Activism and BDS Beat 13 June 2011
The Electronic Intifada recently reported that legendary punk rock musician Jello Biafra issued a public statement last week saying that he intends to play a planned gig in Tel Aviv despite the Palestinian-led call for boycott, divestment and sanctions (BDS) against Israel, much to the dismay of international BDS activism groups and his fans.
The Palestinian Campaign for the Academic and Cultural Boycott of Israel (PACBI) released an open letter on 12 June urging Biafra to reverse his decision, and admonished his plan to make a documentary film from his “visit,” saying that “Jello Biafra is going, first and foremost, to perform in Israel, and any attempt to learn on the side is merely to appease the many critics who have expressed their opinions publicly against Biafra’s ill-conceived decision.”
PACBI’s letter added:
We would encourage Palestinians to refrain from participating in this [film] project unless Jello Biafra cancels his boycott-bashing Israel show and organizes his trip in a private capacity to learn the facts. This documentary is billed as part of the band’s fact-finding tour, but as explained in the letter below, this tour is in no way a fact-finding mission.
The letter noted that Biafra had ignored PACBI’s original outreach email to him on 7 June, and continued:
Dear Jello Biafra,
We are writing from the Palestinian Campaign for the Academic and Cultural Boycott of Israel (PACBI) upon the suggestion of the Palestine Solidarity Campaign (UK), who have been in touch with you. They had forwarded your thoughtful email to us and we felt it important to communicate with you to explain the position of the Boycott, Divestment and Sanctions (BDS) movement, as well as to share with you how the great majority of Palestinian civil society (which stands solidly behind the BDS Call) views violations of our boycott guidelines as undermining our non-violent, morally-consistent struggle for justice, freedom and equality.
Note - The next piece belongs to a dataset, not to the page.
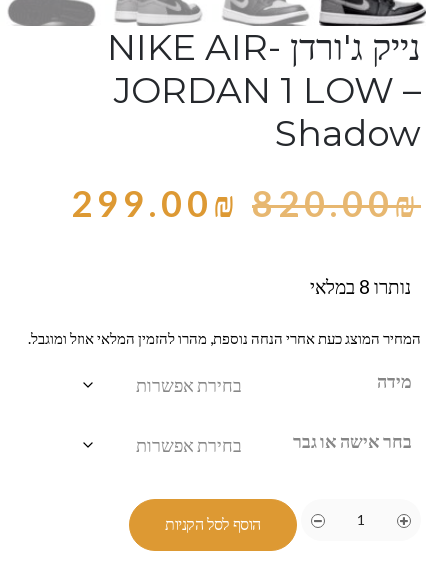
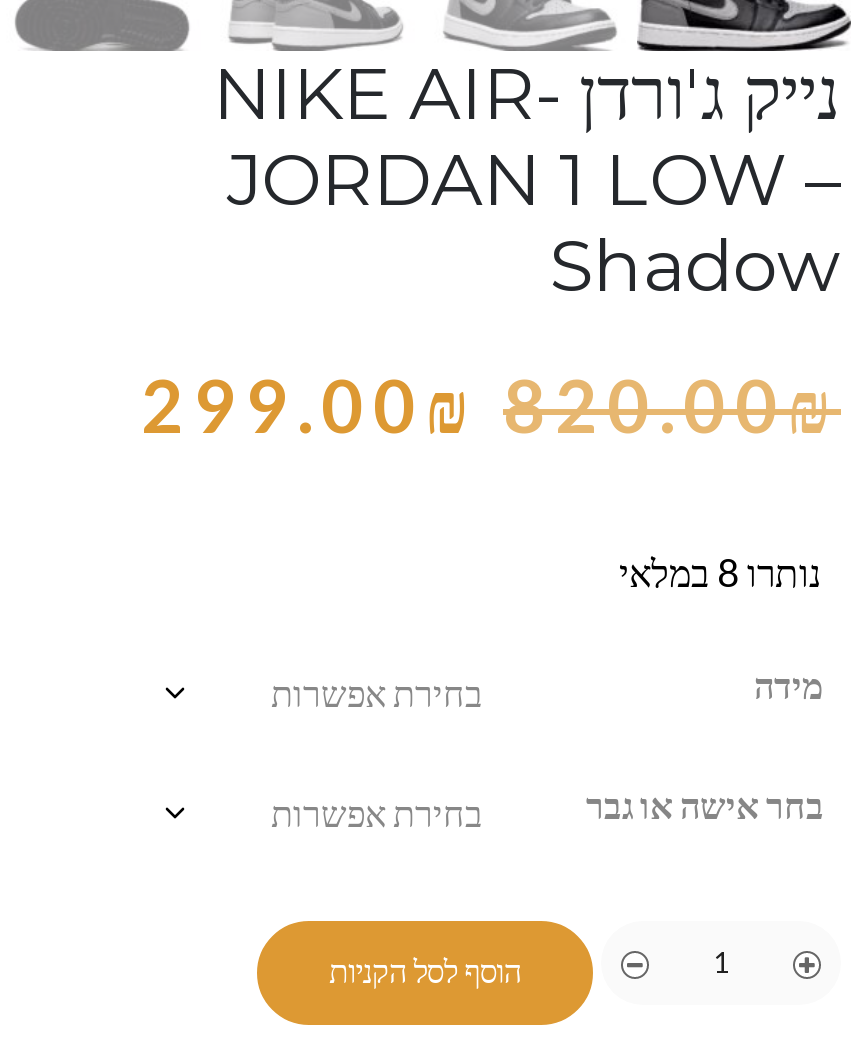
- המחיר המוצג כעת אחרי הנחה נוספת, מהרו להזמין המלאי אוזל ומוגבל.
In a nutshell, our position is that if you are unaware of the full implications of your performance, or unaware of the details of the conflict, then it is important for you to cancel your performance first and then try to learn for yourselves. In light of the near consensus support for BDS among Palestinians and Israel’s relentless violations of Palestinian rights, going ahead with the show means you have already taken a position to cross our boycott picket line and lend your support to Israel’s oppression. Furthermore, your media reference to “extremists from both sides” seems to indicate your belief that the colonizers and the colonized should be treated symmetrically. As Archbishop Despond Tutu once said: “If you are neutral in situations of injustice, you have chosen the side of the oppressor.”
By performing in Israel you may not be announcing support for the far right government of Netanyahu, true; but you would be lending your good name to be used by this government to make it sound like business as usual could go on despite its crimes. Why else did the African National Congress, in its struggle against apartheid, ask all artists to entirely boycott South Africa and not to perform in Sun City, in particular? Some of the artists that violated the South Africa boycott were certainly against apartheid, but by performing there they became complicit in perpetuating apartheid and undermining the struggle to end it. By performing in Israel despite its egregious record of violating human rights and international law, similarly undermines our civil struggle to end these violations and reclaim our rights.